"Serius lo, gila ! masa lo jatuh cinta sama dia sih ? ayolah masih banyak cewek cantik lain yang lo bisa pilih !" ujar Irawan yang agak mengejeknya, tapi Suherman tidak perduli dengan perkataan temannya itu.
"Lo pasti telah di guna-guna Man ! penari gitu si udah biasa !" katanya lagi.
"Kok, lo tahu ?" tanya Suherman heran.
"Eh, asal lo tahu tempat tinggal gue itu, gudangnya dukun tahu ! kalau lo suka sama seseorang, gue ajak ke dukunnya biar di pelet !" jawab Irawan. Tapi hati sudah terlanjur cinta apapun pendapat orang lain .
Sementara itu, Mayang malah kepikiran tentang Suherman. Sejak menari dengannya ada perasaan lain di hatinya.
"Kok bisa sih ?" Ucapnya tanpa sadar.
"Masa sih ?" Mayang menghela nafas.
"Mungkin hanya perasaanku saja, jangan geer kamu Mayang! Dia siapa dan aku siapa ?" Ujarnya mengalihkan tentang perasaannya sendiri.
Keesokan harinya, Mayang seperti biasa menuju sanggar untuk berlatih menari.

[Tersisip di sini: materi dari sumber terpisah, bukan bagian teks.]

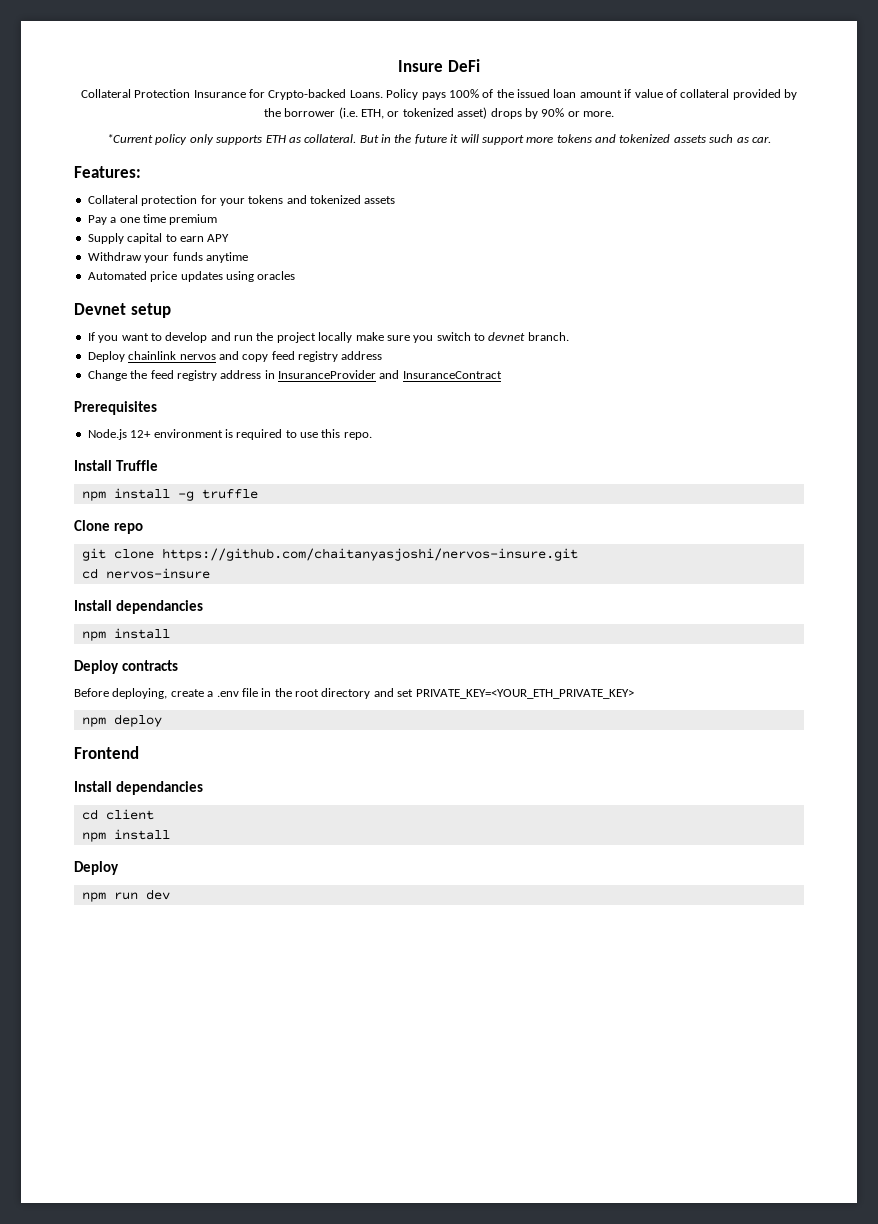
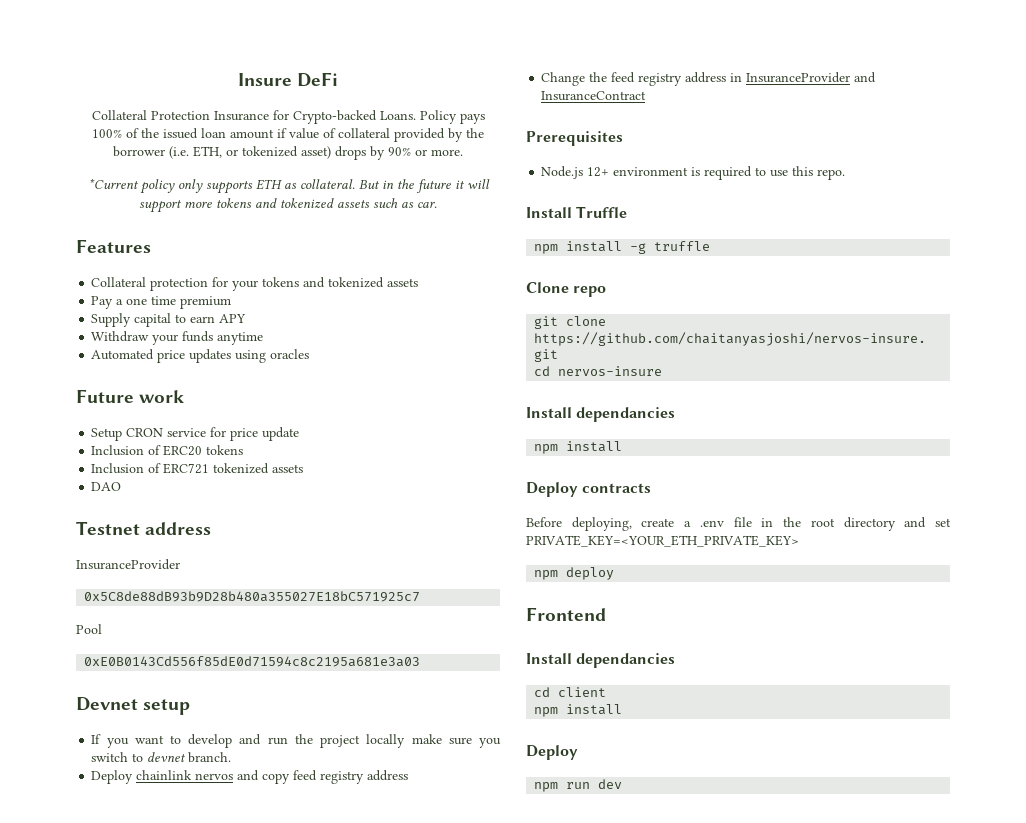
[74,166,141,178] Features: -> [76,239,151,253] Features
(296, 275) none -> [76,389,185,403] [91,427,300,441] [91,445,244,456] [91,463,304,474] [91,482,122,491] [76,521,212,535] [76,559,180,570] [84,591,421,602] [76,624,102,634] [84,656,421,667] // Future work // Setup CRON service for price update // Inclusion of ERC20 tokens // Inclusion of ERC721 tokenized assets // DAO // Testnet address // InsuranceProvider // 0x5C8de88dB93b9D28b480a355027E18bC571925c7 // Pool // 0xE0B0143Cd556f85dE0d71594c8c2195a681e3a03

Di sanggar, dia melihat Susanti sedang asyik bergosip dengan temannya.
"Sus, kamu hebat deh! Kok bisa kamu mendapat saweran dari juragan kaya itu ?" Puji temannya. Susanti hanya tertawa, tapi berubah mendelik matanya melihat Mayang datang, semua pun melirik. Mereka tahu siapa kini primadonanya, Susanti boleh saja mendapat kakapnya. Tapi tidak ikan masnya. Yap Mayang berhasil memikat bujang idaman di desa ini yaitu Suherman.
"Sepertinya, sudah ada yang pake pelet nih !" Sindir Susanti. Tetapi Mayang tidak perduli dan menuju kesebuah ruangan untuk berganti baju.
--------
Tiba-tiba datang manajer dan sekaligus pemilik sanggar. Dia datang dengan seorang lelaki, dari pakaiannya bukan sembarangan.

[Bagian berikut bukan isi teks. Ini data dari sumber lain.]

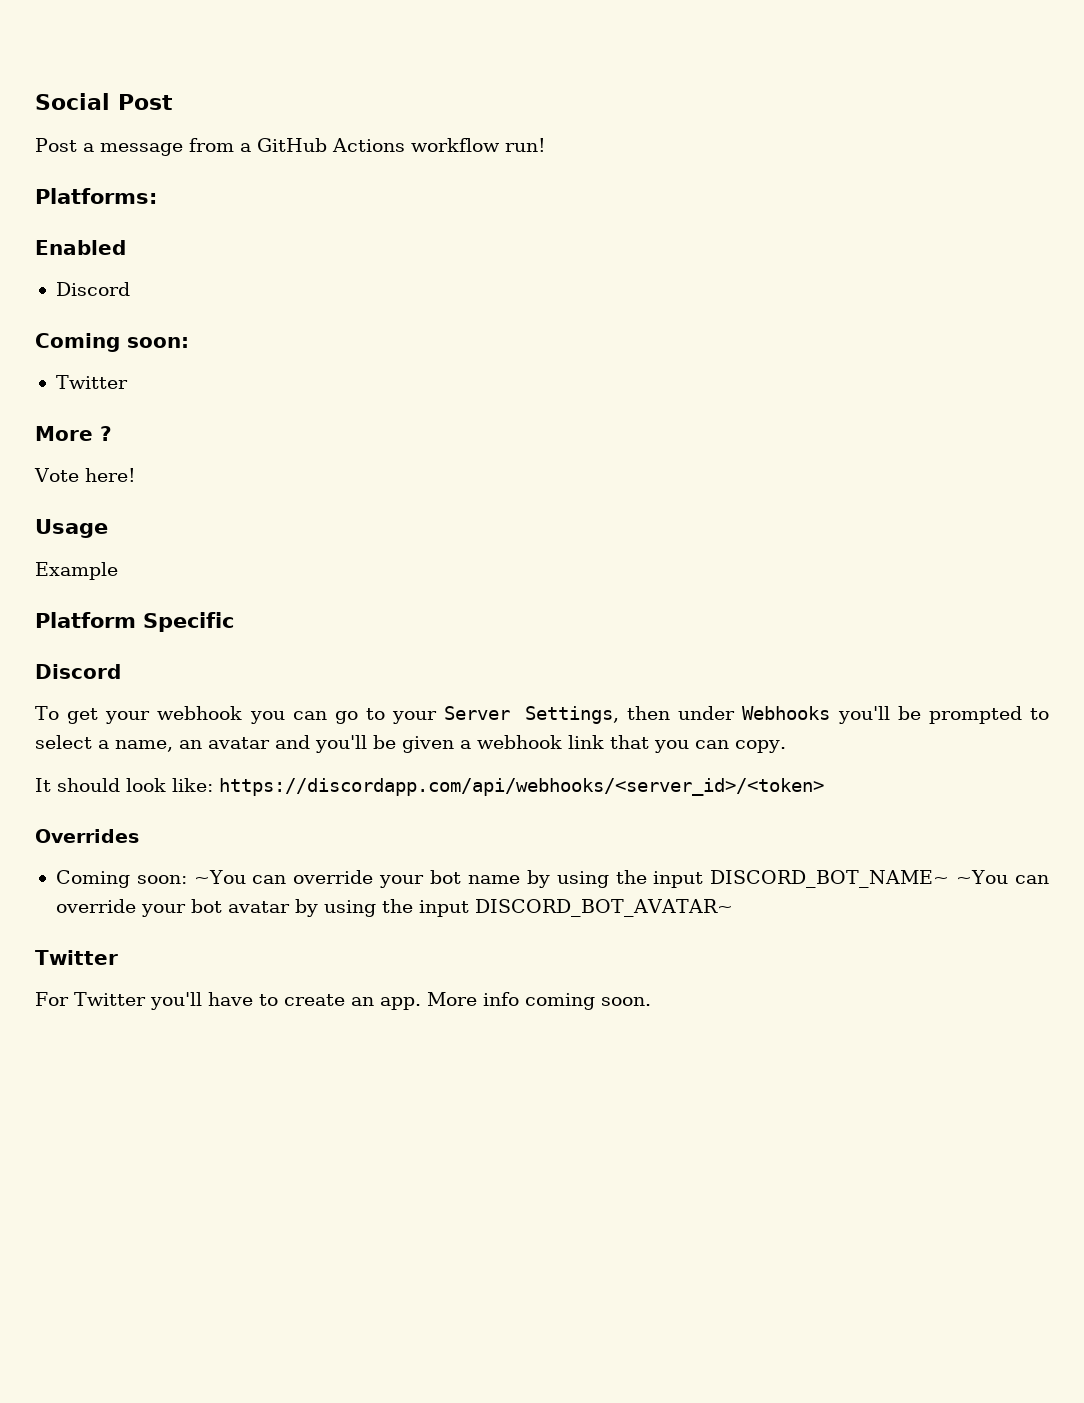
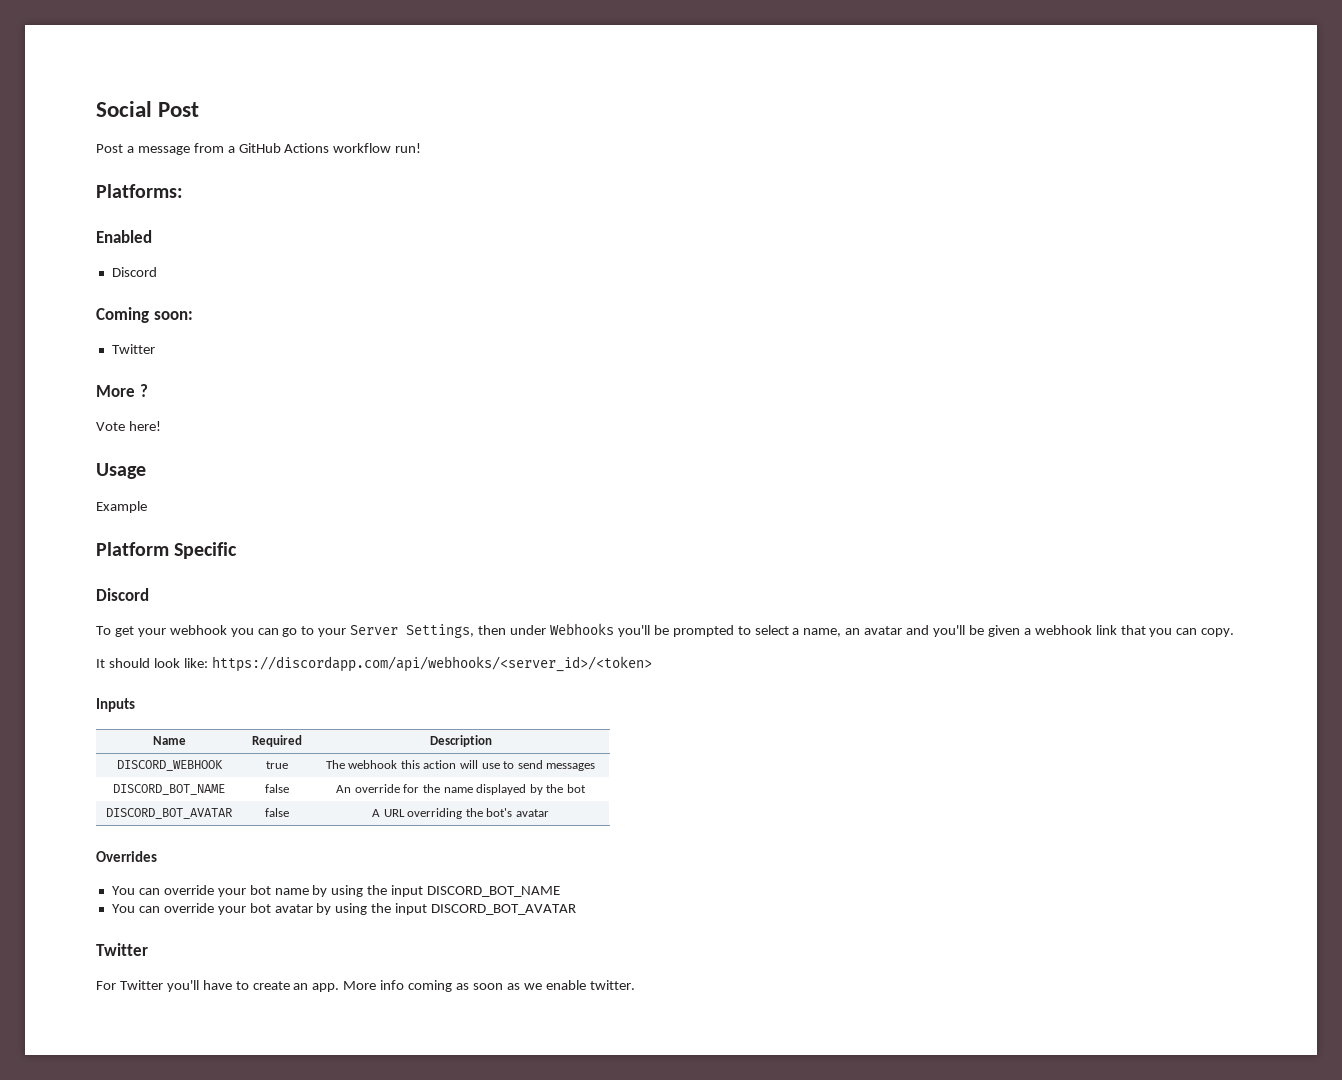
[35,829,139,843] [55,870,246,888] Overrides // Coming soon: ~You -> [96,698,135,712] [152,736,186,745] [251,735,302,747] [429,735,492,747] [116,760,223,771] [265,761,288,769] [325,760,596,771] [113,784,225,795] [264,784,289,793] [336,784,586,795] [106,808,233,819] [264,808,289,817] [372,808,549,819] [96,851,157,862] [111,886,135,895] Inputs // Name | Required | Description // DISCORD_WEBHOOK | true | The webhook this action will use to send messages // DISCORD_BOT_NAME | false | An override for the name displayed by the bot // DISCORD_BOT_AVATAR | false | A URL overriding the bot's avatar // Overrides // You
[710,870,1009,888] DISCORD_BOT_NAME~ ~You -> [427,886,561,897] [111,904,135,913] DISCORD_BOT_NAME // You
[474,899,733,917] DISCORD_BOT_AVATAR~ -> [431,904,577,915] DISCORD_BOT_AVATAR
[600,997,651,1006] soon. -> [456,980,635,990] as soon as we enable twitter.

"Anak-anak, beberapa hari lagi kita mendapat tawaran manggung! Tepatnya untuk perayaan tahunan pabrik Gula !" Ujar pemilik sanggar seorang perempuan memakai kebaya. Tentu saja semua senang.
"Tentu, dua primadona penari kita di tanggap oleh mereka !" katanya lagi, Susanti awalnya senang tiba-tiba cemberut, sementara Mayang diam saja tak berkata apa pun.
Setelah itu semuanya berlatih bersama untuk pementasan nanti, konon akan di hadiri oleh para juragan kaya lainnya.
"Wah ... akan ada hujan saweran nih !" semua tertawa senang, termasuk Susanti.
"Eh, lihat deh! kamu sadar engga kalau Mayang terlihat cantik dan seksi ?" bisik teman-temannya.
"San, sepertinya dia emang saingan beratmu sekarang !" muka Susanti semakin memerah.
"Susanti! ayo sekarang giliran kamu !" perintah pelatih tari sanggar. Susanti pun maju dan mulai menari.
"Stop, kok nadanya berbeda sih !" ujar Susanti marah. Semua pemain gamelan saling pandang, karena merasa sama tak berubah.
Dan hal itu beberapa kali terjadi, bukan hanya itu Susanti untuk pertama kalinya juga di marahi oleh pelatih tarinya karena salah gerak tapi gadis itu melawan karena sudah benar, semua hanya terdiam. Ketika selesai Susanti menuju ruang rias dengan mata sembab karena marah, kesal atas apa yang terjadi.
"Kurang ajar, sialan !" Susanti melemparkan apa pun yang ada di meja riasnya.
"Ini semua ulah si Mayang brengsek! awas saja kamu Mayang !" ucapnya geram, sambil mengepalkan tangannya.
Sementara di luar, Mayang tetap berlatih bahkan semua seperti bersemangat dan melupakan insiden tadi bersama Susanti. Sang pelatih pun tersenyum senang. Susanti pulang dengan muka awut-awutan. Ibunya pun heran melihat tingkah putrinya itu.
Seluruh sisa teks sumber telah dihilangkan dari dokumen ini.